Will need to handle blank pages as they screw with the order of data in the data and output files, resulting in major mess :(
e.g. BioStor 260594 has some figures badly mangled, recognised as a mixture of text and image fragments, text typically has low confidence, but still an ugly mess.
Layout Parser seems to be able to identify figure blocks accurately, so we could use it to detect figures, extract those blocks, add to hOCR-derived blocks, deleting anything in hOCR that overlaps those new figure blocks, then go from there.
Rather than detect languages we could rely on Unicode code blocks as a way to signal that we have different languages. We can use IntlChar::getBlockCode($char)
to detect the block, for example:
| language | character | block | |--|--|--|--| |en | A | 1| |zu |河 | 71| |de | ö | 2| |ru | Ж | 9| |ja | ク | 63| |ko | 가 | 74| |fr | é | 2| |no | ø | 2| |? | ♂ | 55|
Installed tesseract using Homebrew, works well. Script ocr.php
will OCR a PDF to generate tokens files, at which point the other tools can be used. It also extracts figures flagged in the hOCR output.
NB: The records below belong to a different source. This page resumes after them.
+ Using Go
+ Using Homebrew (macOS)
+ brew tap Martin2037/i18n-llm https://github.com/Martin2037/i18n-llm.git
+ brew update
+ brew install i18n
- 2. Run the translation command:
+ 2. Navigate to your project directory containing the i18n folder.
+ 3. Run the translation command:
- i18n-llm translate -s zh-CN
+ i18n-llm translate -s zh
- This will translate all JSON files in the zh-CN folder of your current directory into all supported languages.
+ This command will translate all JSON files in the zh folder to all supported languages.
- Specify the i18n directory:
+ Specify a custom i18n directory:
One issue is the failure to recognise male/female symbols. There are articles about training a new font, but apparently we can also add symbols to an existing training data (but it depends on a particular format being used). See the tess
folder for a bunch of stuff on this topic.
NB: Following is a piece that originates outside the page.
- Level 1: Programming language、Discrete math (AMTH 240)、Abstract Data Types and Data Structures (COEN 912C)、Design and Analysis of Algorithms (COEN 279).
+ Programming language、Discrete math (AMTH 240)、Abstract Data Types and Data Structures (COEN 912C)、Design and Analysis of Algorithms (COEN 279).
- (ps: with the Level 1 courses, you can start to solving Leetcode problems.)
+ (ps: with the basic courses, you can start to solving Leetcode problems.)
By default I use pdf2xml, but other tools are available.
The popplr took, e.g.:
pdftohtml -xml 32_2_113_118_Golovatch_Korotaeva_for_Inet.pdf x.xml
pdfalto (see kermitt2/pdfalto#159 for my experience building this on a Mac M1) is used by GROBID and handles superscripts properly (I think).
Some files, e.g. 32_2_113_118_Golovatch_Korotaeva_for_Inet.pdf have custom fonts for male/female symbols. These fonts can be seen using Adobe Acrobat, and extracted using:
mutool extract 32_2_113_118_Golovatch_Korotaeva_for_Inet.pdf
I need to understand how to add fonts to whatever PDF tool I use. It is possible to add fonts to XPDF (see notes for pdftoxml
). Can we generative this?
Using php pdf_explore.php
would sometimes crash with an encoding exception, commenting out the line:
//$details['Encoding'] = ($this->has('Encoding') ? (string) $this->get('Encoding') : 'Ansi');
in file /Users/rpage/Development/doc-layout-crf/vendor/smalot/pdfparser/src/Smalot/PdfParser/Font.php(97)
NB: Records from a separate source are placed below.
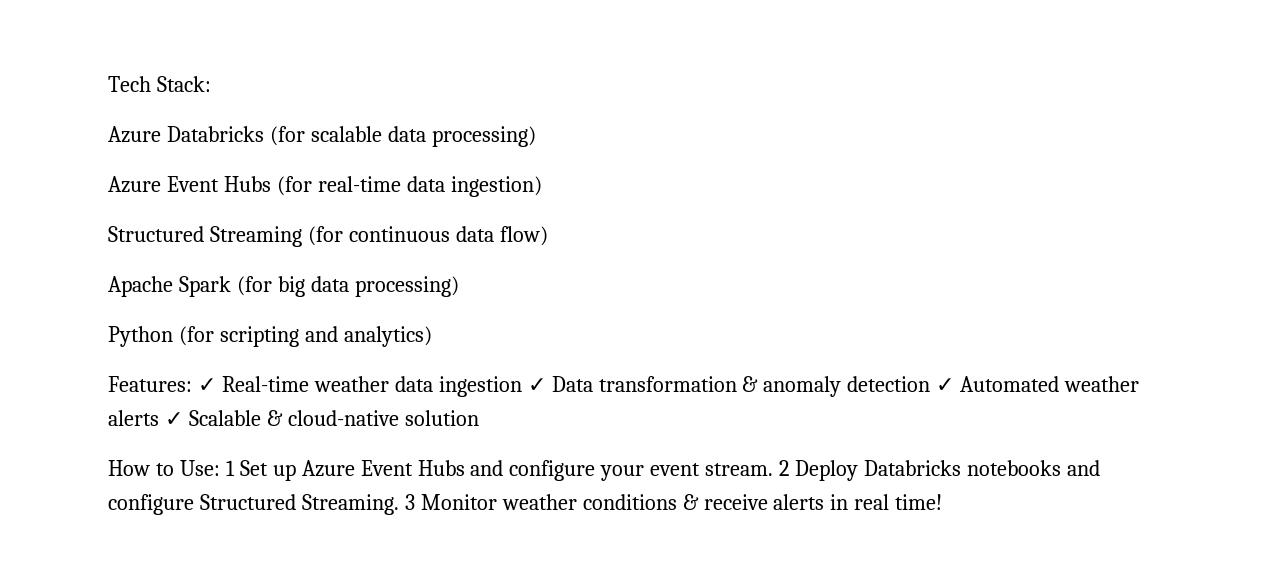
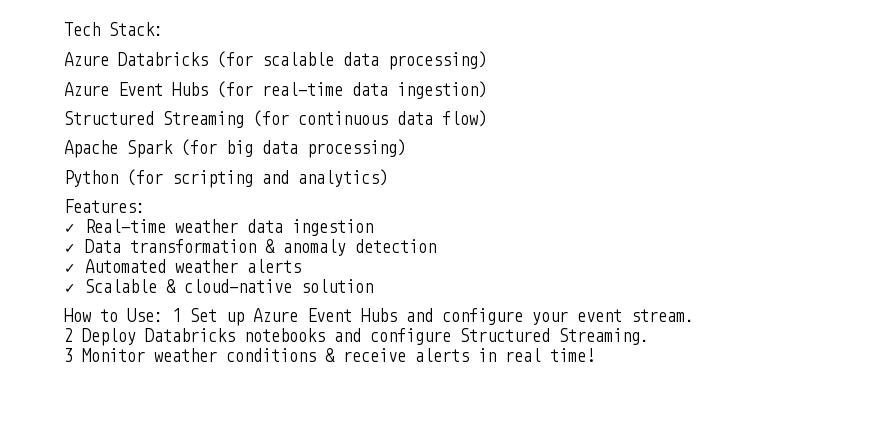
- Features: ✓ Real-time weather data ingestion ✓ Data transformation & anomaly detection ✓ Automated weather alerts ✓ Scalable & cloud-native solution
+ Features:
+ ✓ Real-time weather data ingestion
+ ✓ Data transformation & anomaly detection
+ ✓ Automated weather alerts
+ ✓ Scalable & cloud-native solution
- How to Use: 1 Set up Azure Event Hubs and configure your event stream. 2 Deploy Databricks notebooks and configure Structured Streaming. 3 Monitor weather conditions & receive alerts in real time!
+ How to Use: 1 Set up Azure Event Hubs and configure your event stream.
+ 2 Deploy Databricks notebooks and configure Structured Streaming.
+ 3 Monitor weather conditions & receive alerts in real time!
Looks like issue might be that encoding can be an array, not just a string. An example PDF that crashes pdf_explore.php
is 0022-1511_2006_40_486_NFSOTG_2.0.CO_2.pdf
Some files have super- or subscripts, and ?pdftoxml
extracts these as separate blocks, which breaks the line of text and hence affects our ability to understand the text. Can we fix this
pdfalto
seems to handle these OK.
“Hidden” blocks
Some PDFs, e.g. 1-s2.0-S1631069110002283-main.pdf
seem to have blocks that ar not visible, but which break my code because at least one of their dimensions is zero. What are these, and how do we handle them?
.vec
files encode SVG, so we need code to render that. Need to figure out clip areas, and how we can merge vector diagrams and text labels that may be assigned to blocks. See vec.php
for first attempt at code.
The vector files are linked to the main XML file like this:
<xi:include xmlns:xi="http://www.w3.org/2001/XInclude" href="02c0376d7b6e8e00c9c5d622533ef99ddedd3601.xml_data/image-8.vec" />
The coordinates seem to be w.r.t. to whole page, and the image may include things like lines in tables, below headers, etc.
pdfalto
extracts vector images as SVG.
Flattened PDFs have text striped out and replaced by outlines (which pdfalto
extracts as SVG paths). This means there is no editable nor retrievable text form the PDF, so OCR is the only option, even though PDF is born digital. Such PDFs have images embedded as Paula, so we can still extract those in high quality using pdftoxml/pdfalto
, but the text will have to be OCRed.
Alternatively, can we read each character path and convert it to a letter, e.g. by transforming to the same coordinate space, matching identical coordinates, then dumping a list and mapping manually.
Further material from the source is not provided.